PROBLEM TO WORK ON — Note how many lines in the following material mention "menu", then give that number by itself.

EXERCISE INPUTS —
++++

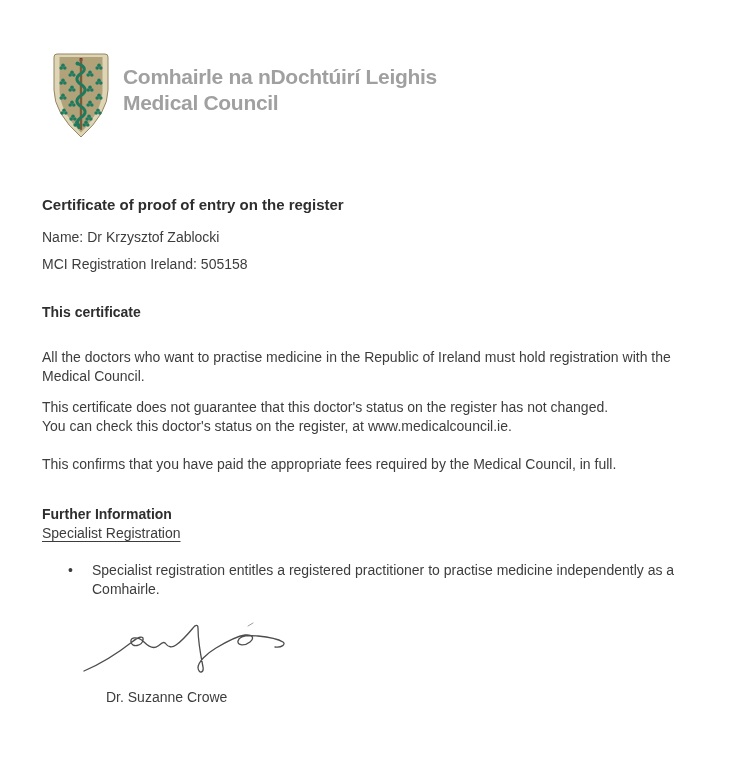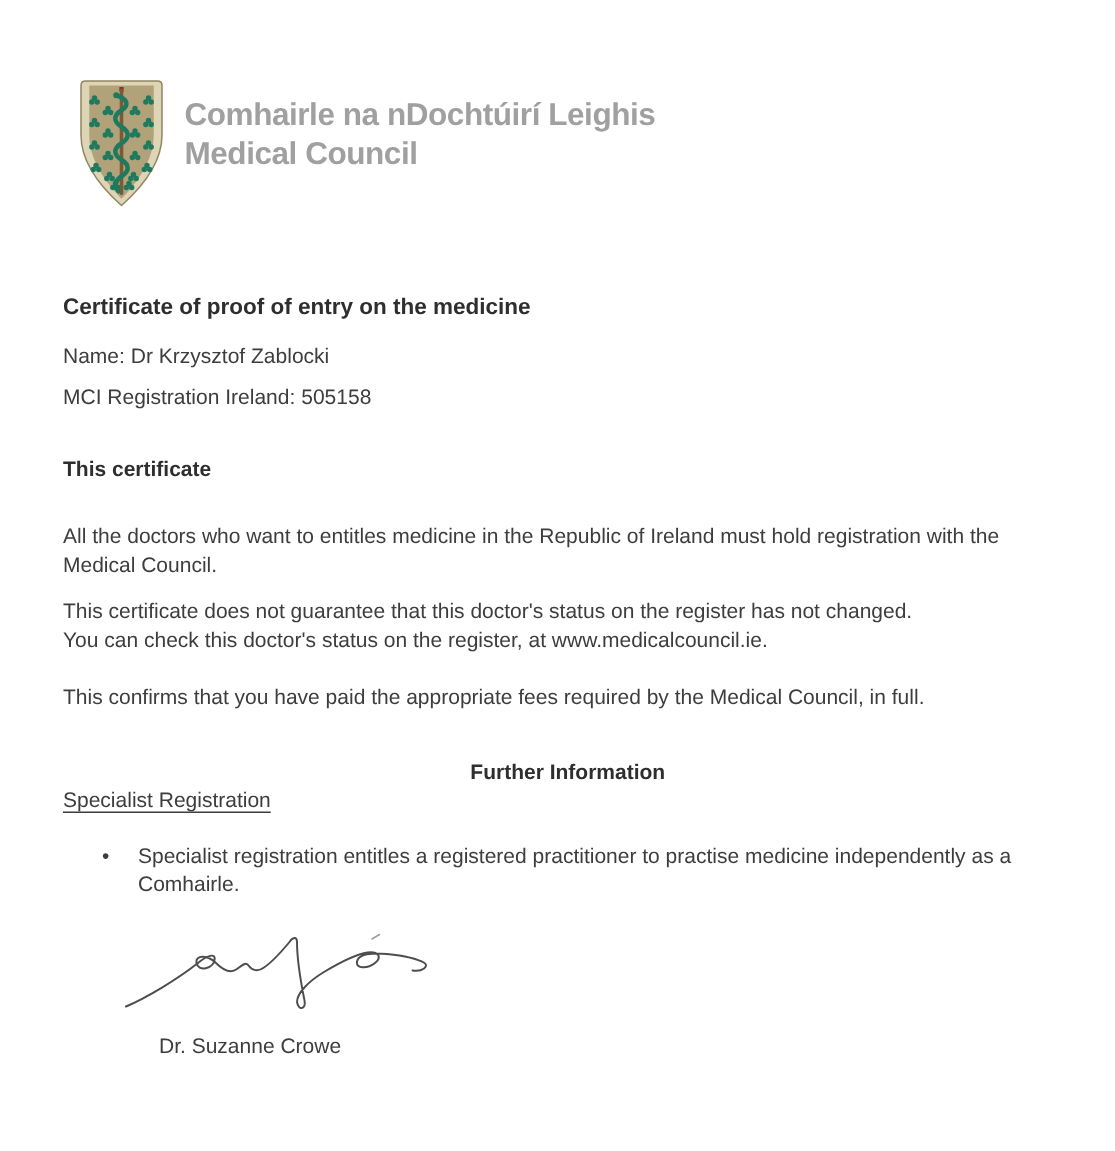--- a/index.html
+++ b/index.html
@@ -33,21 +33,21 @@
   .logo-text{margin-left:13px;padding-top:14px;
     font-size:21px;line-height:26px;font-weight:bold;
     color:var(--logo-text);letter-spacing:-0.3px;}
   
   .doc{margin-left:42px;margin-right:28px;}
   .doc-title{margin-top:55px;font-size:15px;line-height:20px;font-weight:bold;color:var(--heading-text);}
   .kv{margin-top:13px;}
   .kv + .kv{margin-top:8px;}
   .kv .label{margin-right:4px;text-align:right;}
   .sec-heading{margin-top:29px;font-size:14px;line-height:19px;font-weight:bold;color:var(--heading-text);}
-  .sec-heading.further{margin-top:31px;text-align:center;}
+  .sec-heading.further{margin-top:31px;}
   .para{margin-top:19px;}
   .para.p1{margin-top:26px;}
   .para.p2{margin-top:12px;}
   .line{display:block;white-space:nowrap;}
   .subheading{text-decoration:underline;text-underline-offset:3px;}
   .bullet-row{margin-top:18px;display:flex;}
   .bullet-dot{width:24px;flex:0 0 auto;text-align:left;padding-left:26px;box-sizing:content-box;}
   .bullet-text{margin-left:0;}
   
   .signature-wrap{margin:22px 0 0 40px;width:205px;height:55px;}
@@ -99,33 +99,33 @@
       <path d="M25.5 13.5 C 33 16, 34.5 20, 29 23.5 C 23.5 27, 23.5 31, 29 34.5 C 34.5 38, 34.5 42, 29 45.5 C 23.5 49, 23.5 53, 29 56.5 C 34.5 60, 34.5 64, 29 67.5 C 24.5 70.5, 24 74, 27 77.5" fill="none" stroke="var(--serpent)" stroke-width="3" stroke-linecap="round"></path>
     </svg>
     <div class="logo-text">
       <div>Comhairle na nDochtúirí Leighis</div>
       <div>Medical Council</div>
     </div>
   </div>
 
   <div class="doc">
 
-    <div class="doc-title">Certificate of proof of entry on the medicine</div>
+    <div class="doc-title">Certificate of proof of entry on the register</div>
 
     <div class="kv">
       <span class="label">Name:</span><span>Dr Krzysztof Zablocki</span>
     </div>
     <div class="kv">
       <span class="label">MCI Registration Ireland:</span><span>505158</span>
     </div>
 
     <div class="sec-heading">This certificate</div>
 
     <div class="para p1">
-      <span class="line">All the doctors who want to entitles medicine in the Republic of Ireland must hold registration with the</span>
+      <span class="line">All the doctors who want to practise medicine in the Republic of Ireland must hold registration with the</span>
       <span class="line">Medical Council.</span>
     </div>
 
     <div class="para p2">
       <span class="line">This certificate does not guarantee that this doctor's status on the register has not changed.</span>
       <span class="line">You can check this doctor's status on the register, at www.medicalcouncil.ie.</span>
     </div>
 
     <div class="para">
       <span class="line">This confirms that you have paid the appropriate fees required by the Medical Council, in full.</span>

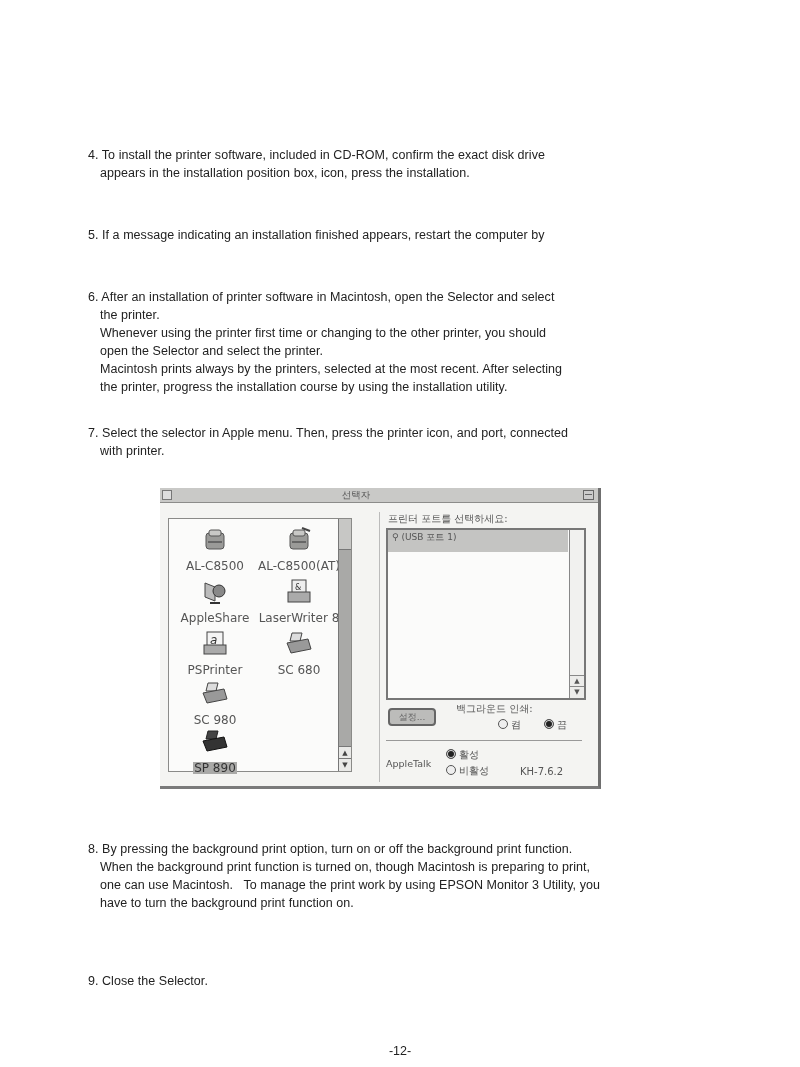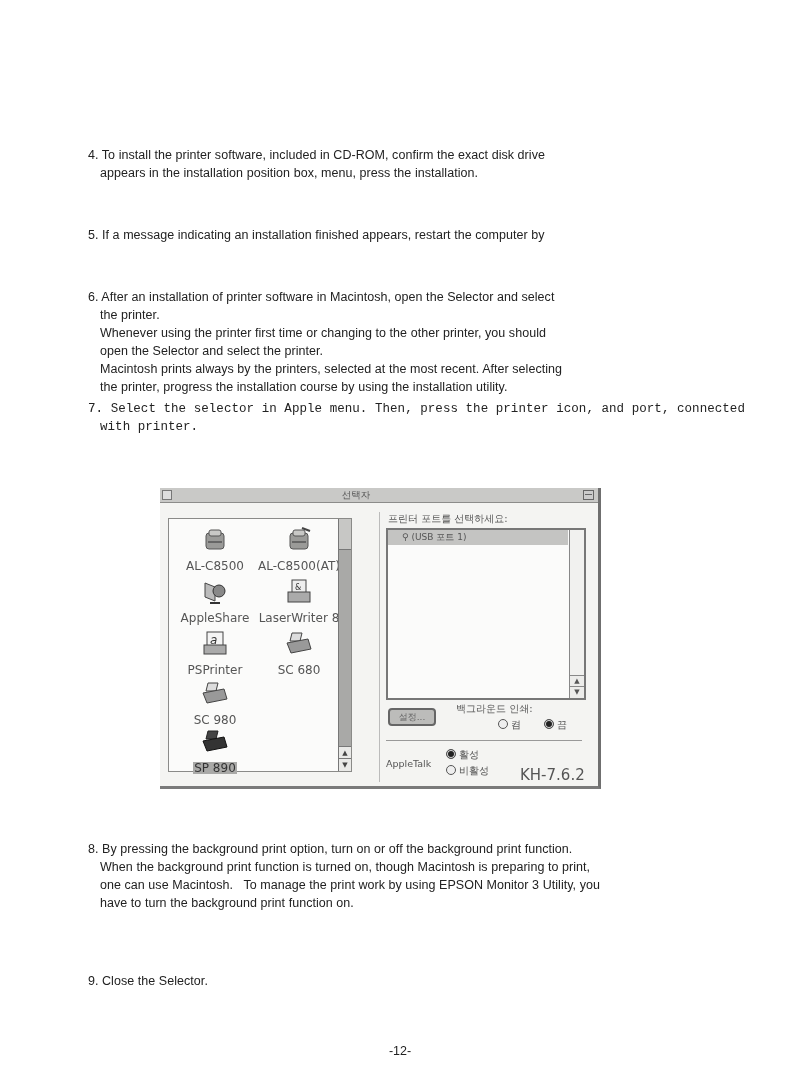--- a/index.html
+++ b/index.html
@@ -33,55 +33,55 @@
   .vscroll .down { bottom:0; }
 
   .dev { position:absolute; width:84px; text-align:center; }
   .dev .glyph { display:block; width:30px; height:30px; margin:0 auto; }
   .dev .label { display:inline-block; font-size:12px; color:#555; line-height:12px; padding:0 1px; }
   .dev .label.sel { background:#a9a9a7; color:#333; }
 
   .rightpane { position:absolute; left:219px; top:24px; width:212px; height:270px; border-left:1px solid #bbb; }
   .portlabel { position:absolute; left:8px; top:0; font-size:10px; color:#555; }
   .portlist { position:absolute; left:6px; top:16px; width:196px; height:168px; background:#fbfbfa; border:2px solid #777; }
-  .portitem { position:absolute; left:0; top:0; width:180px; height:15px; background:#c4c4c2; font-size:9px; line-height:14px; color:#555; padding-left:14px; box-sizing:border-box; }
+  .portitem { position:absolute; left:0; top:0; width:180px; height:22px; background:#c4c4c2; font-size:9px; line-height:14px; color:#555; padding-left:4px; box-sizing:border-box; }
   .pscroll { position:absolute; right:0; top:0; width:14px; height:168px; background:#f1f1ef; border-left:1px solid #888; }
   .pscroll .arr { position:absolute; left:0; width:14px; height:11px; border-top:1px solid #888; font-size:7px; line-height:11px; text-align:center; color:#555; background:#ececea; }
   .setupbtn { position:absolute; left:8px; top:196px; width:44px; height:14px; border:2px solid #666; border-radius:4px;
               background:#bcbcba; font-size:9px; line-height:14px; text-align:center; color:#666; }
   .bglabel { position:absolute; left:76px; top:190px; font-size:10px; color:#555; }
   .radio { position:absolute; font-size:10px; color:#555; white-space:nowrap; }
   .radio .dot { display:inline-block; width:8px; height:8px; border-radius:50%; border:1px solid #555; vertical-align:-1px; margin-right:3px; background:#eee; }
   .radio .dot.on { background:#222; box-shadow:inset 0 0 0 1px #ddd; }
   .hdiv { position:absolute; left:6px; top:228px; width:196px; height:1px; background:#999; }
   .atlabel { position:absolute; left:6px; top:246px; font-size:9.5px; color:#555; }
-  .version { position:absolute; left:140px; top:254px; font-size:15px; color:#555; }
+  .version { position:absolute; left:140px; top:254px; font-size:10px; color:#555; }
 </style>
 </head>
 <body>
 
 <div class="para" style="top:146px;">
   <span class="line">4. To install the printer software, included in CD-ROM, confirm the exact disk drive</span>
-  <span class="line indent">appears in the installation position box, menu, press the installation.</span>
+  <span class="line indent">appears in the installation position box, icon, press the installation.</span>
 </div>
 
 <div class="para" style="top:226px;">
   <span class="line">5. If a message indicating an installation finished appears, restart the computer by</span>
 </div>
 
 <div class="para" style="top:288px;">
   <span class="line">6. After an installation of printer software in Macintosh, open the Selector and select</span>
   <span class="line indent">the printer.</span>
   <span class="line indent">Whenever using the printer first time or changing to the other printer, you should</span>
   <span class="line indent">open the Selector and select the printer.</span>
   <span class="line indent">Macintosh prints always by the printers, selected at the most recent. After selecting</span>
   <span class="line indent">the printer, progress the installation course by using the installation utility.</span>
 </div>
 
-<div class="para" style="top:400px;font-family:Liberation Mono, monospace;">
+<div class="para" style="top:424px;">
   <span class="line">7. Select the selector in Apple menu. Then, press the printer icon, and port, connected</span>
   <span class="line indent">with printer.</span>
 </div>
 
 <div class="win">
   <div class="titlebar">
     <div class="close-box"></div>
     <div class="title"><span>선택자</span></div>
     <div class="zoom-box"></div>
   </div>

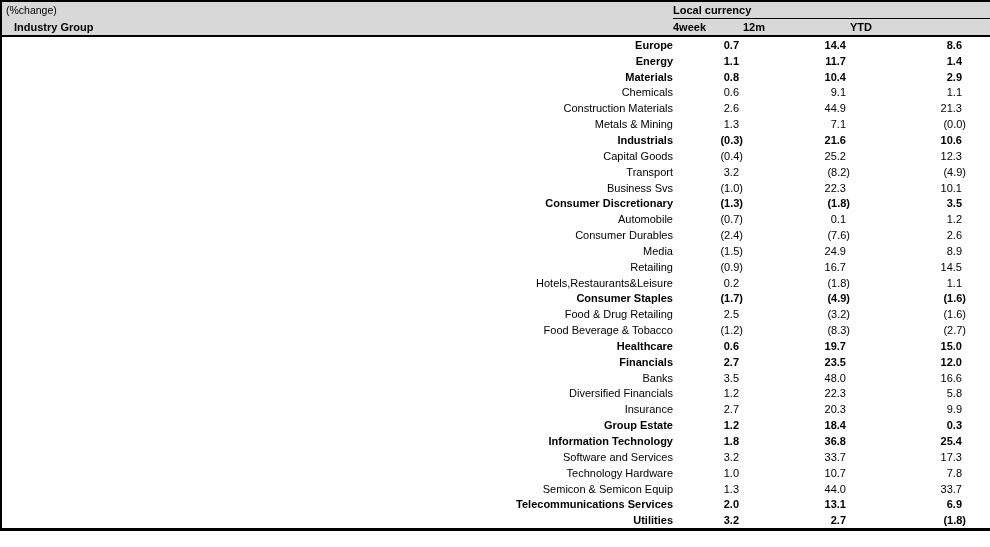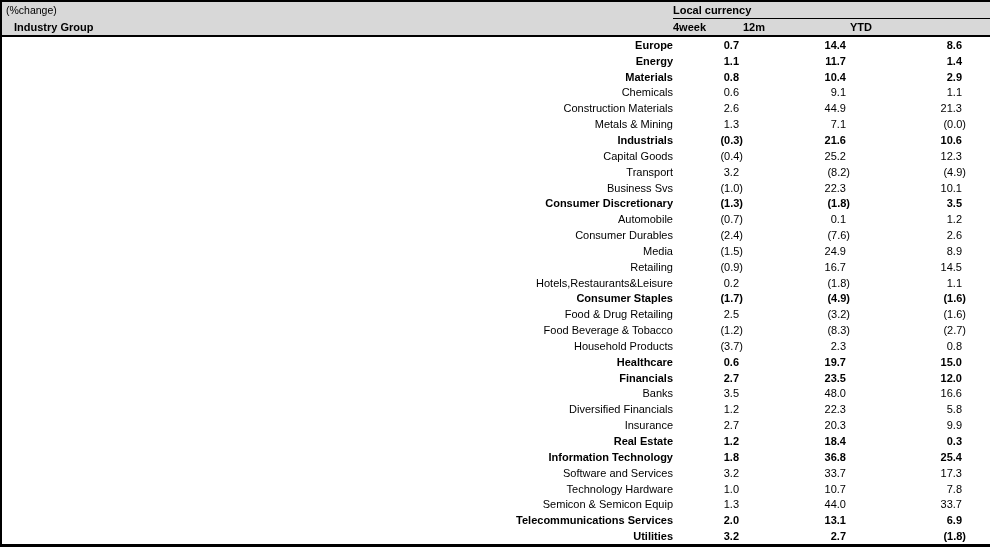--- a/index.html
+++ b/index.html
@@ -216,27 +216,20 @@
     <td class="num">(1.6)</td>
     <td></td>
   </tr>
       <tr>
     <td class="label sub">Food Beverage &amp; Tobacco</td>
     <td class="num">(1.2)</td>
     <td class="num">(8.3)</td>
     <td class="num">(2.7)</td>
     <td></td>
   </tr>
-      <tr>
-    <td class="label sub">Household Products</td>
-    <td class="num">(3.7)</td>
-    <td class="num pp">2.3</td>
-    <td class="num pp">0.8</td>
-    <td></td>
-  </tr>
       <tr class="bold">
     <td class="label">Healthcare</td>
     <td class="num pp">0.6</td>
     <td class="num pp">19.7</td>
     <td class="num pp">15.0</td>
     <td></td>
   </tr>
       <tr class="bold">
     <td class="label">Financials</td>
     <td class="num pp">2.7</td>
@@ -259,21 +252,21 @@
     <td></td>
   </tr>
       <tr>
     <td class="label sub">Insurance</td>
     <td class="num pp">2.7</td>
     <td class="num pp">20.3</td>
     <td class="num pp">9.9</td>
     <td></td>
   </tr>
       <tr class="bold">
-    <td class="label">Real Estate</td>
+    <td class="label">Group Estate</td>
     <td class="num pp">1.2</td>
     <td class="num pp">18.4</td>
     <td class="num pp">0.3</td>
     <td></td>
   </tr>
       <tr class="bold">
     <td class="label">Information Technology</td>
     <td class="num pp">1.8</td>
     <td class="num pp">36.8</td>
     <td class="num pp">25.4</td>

++++

ANSWER — 2